C'est pourquoi, même s'il y a des coiffeurs créatifs, un produit ou un service diffère d'une œuvre. On serait tenté d'opposer à la valeur d'échange de l'œuvre, qui peut être nulle, sa valeur d'usage qui peut être immense, mais cette dualité reste caractéristique de la marchandise. L'œuvre n'a pas d'usage, au sens fonctionnel du terme, même si un objet usuel peut être élaboré en une œuvre.
Un troisième terme est nécessaire : en reprenant une distinction kantienne, disons que ce qui n'a pas de prix a une dignité, et nommons valeur opératique cette qualité qui émane de l'œuvre, unique dans le temps comme dans l'espace, et qui en fait une apparition, par la projection du sentiment spécifique qu'elle suscite.
Rembrandt, The Lamentation over the Dead Christ (détail)
Ce n'est pas là une mystérieuse aura, car la valeur opératique découle 1) de la complexité qui unit le contenu et l'expression de l'œuvre, 2) de la singularité ou spécificité du point de vue qu'elle concrétise et 3) de la validité de la garantie qui la légitime.

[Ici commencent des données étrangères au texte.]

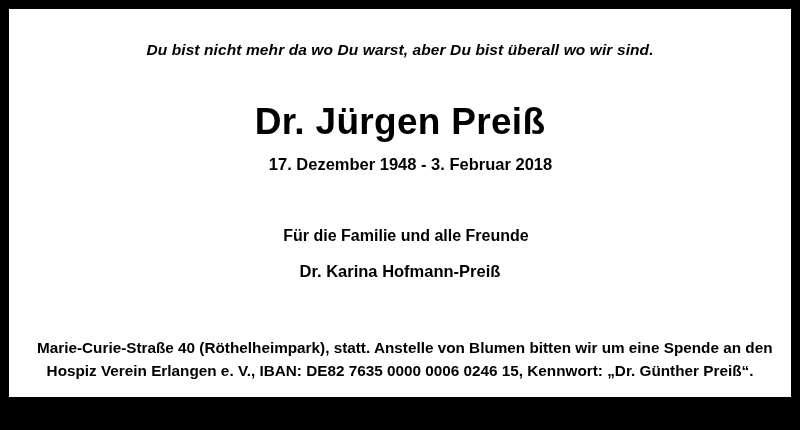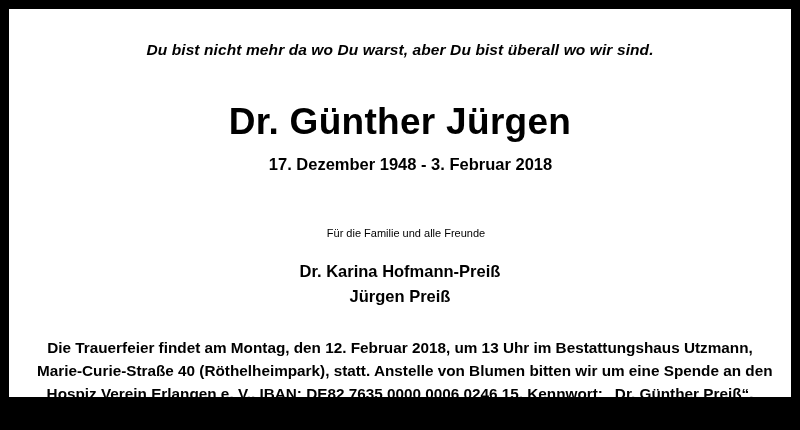"Dr. Günther Jürgen" div.deceased-name { text: Günther Jürgen -> Jürgen Preiß }
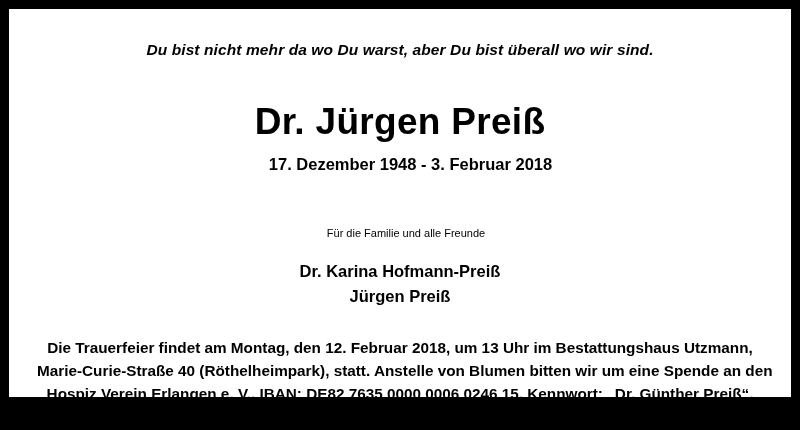"Für die Familie und alle" .dedication { font-size: 11px -> 16px; font-weight: 400 -> 700 }
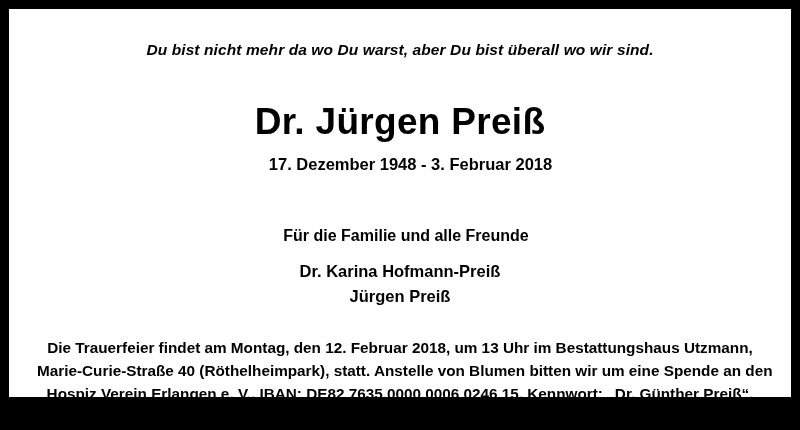"Jürgen Preiß" div.survivor { html: <div>Jürgen Preiß</div> -> none }
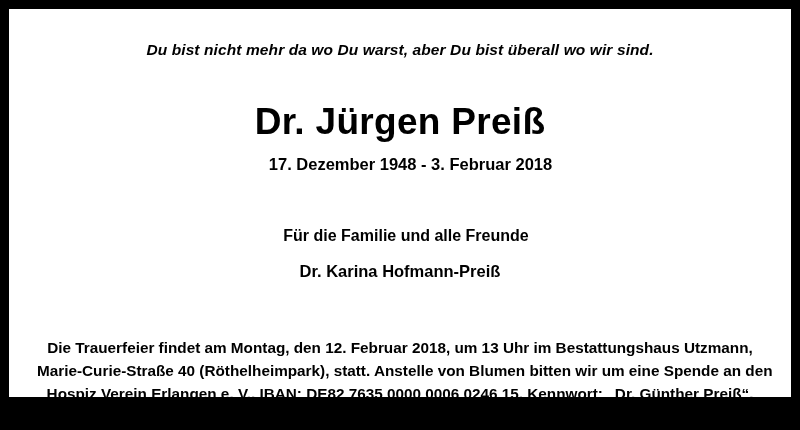"Die Trauerfeier findet am Montag," div.service-line { html: <div>Die Trauerfeier findet am Montag, den 12. Februar 2018, um 13 Uhr im Bestattungshaus Utzmann,</div> -> none }
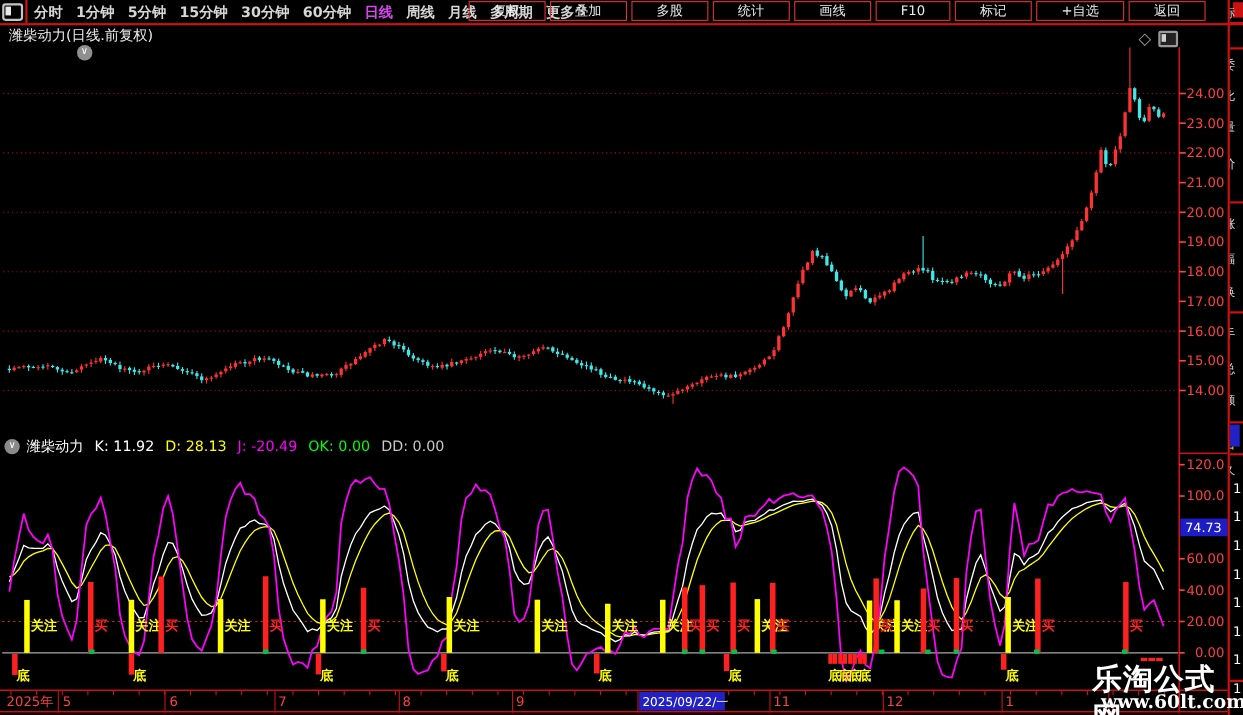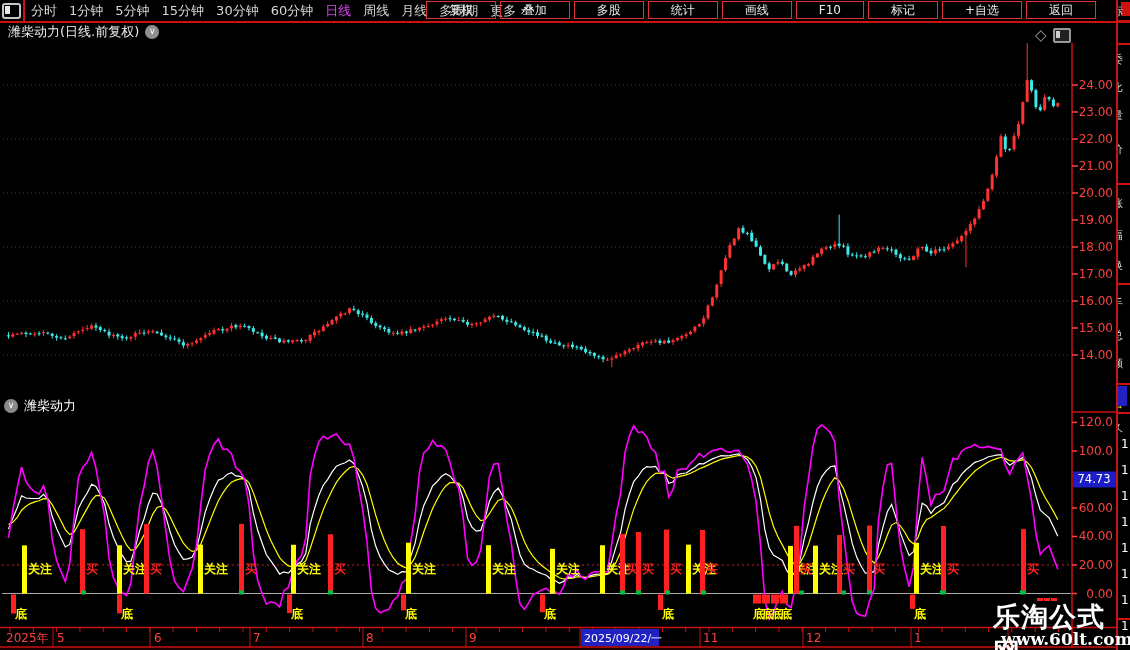"分时" .tb-left { font-weight: none -> bold }
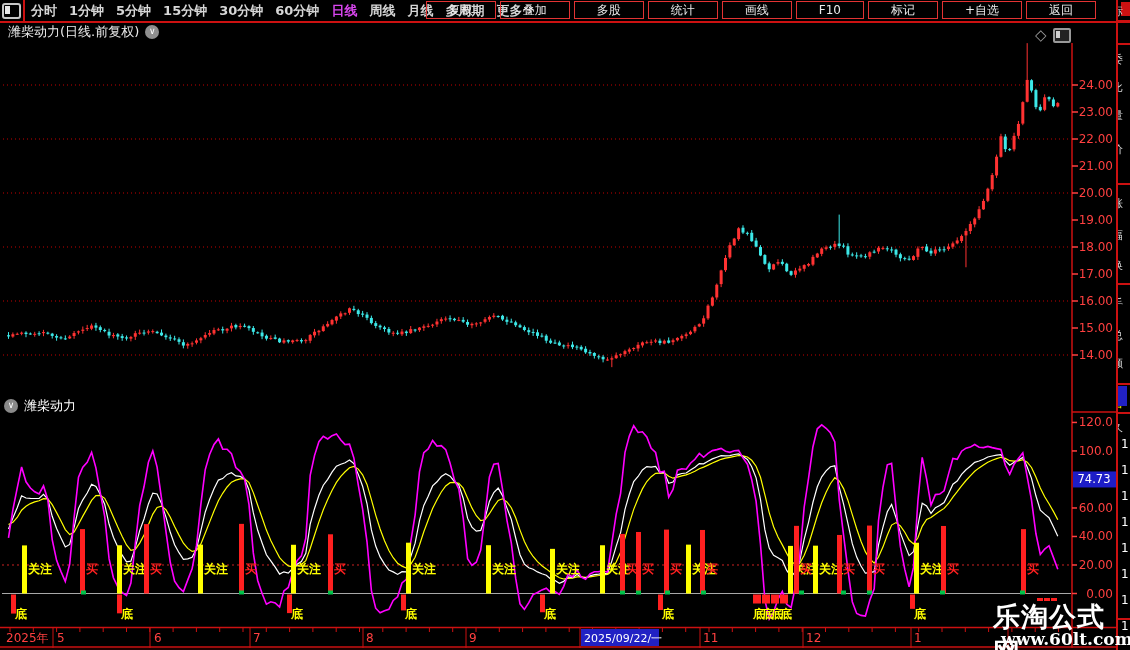"潍柴动力(日线.前复权)" .title-row { flex-direction: none -> column }
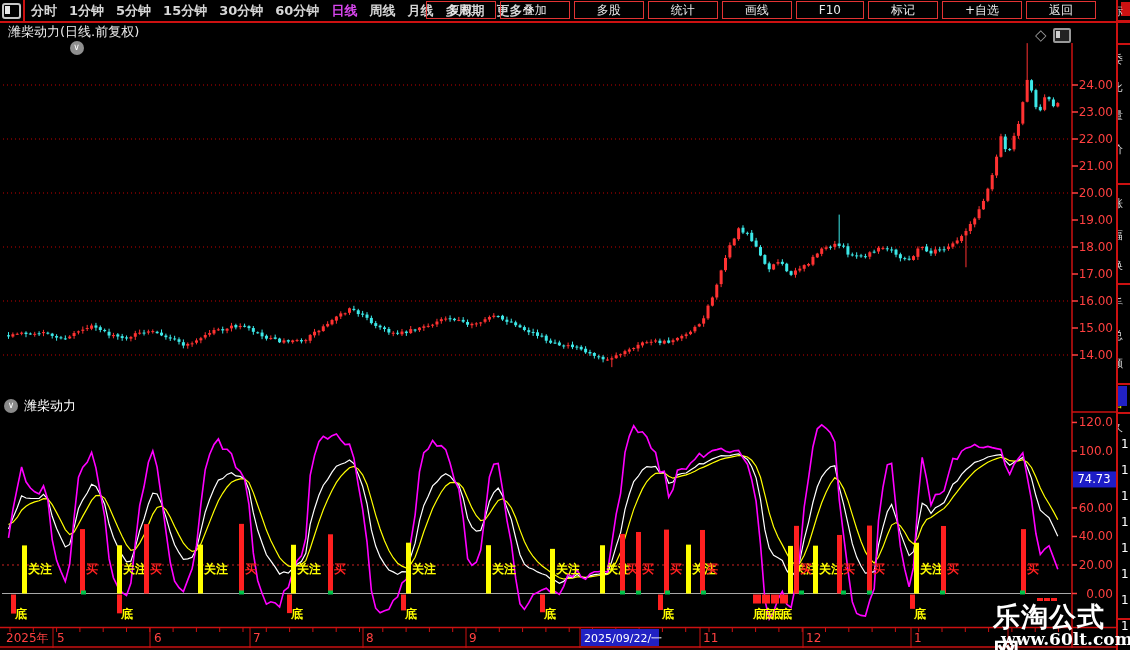"K: 11.92 D: 28.13 J:" span { html: none -> <span><span>K: 11.92</span><span>D: 28.13</span><span>J: -20.49</span><span>OK: 0.00</span><span>DD: 0.00</span></span> }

Bref, du rapport entre portée et teneur*, ou plus simplement entre le Dire et le Dit.
Le contact avec les œuvres a par lui-même un effet d'éducation. D'une part, elles séduisent et retiennent ; d'autre part, celui qui les découvre apprend, de deux manières : il doit apprendre pour comprendre ; l'œuvre lui assigne des chemins, qu'il doit poursuivre sans être certain de leur légitimité, et entre lesquels il peut hésiter. Mais une œuvre peut recéler, sans les énoncer pour autant, les guises de sa propre interprétation. Enfin, avant que l'on ait discerné les siennes, l'œuvre paraît s'affranchir des règles connues : elle donne ainsi un exemple voire une leçon de liberté inimaginable.
François Rastier, Apprendre pour transmettre. L'éducation contre l'idéologie managériale, PUF, 2013, p. 172-173 et p. 45-46 (note).